***** Data to use
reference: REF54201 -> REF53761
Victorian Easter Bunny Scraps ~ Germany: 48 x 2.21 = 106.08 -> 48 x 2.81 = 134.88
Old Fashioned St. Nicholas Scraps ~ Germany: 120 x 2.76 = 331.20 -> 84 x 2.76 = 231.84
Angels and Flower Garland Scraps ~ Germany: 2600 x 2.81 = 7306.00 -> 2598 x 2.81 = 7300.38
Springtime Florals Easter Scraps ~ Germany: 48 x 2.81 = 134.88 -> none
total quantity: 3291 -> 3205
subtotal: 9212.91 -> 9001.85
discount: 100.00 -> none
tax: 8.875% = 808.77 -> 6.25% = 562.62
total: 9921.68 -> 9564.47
**********
--- What you should do ---
The records above need to be written out once more, exactly.

--- Answer area ---
reference: REF54201 -> REF53761
Victorian Easter Bunny Scraps ~ Germany: 48 x 2.21 = 106.08 -> 48 x 2.81 = 134.88
Old Fashioned St. Nicholas Scraps ~ Germany: 120 x 2.76 = 331.20 -> 84 x 2.76 = 231.84
Angels and Flower Garland Scraps ~ Germany: 2600 x 2.81 = 7306.00 -> 2598 x 2.81 = 7300.38
Springtime Florals Easter Scraps ~ Germany: 48 x 2.81 = 134.88 -> none
total quantity: 3291 -> 3205
subtotal: 9212.91 -> 9001.85
discount: 100.00 -> none
tax: 8.875% = 808.77 -> 6.25% = 562.62
total: 9921.68 -> 9564.47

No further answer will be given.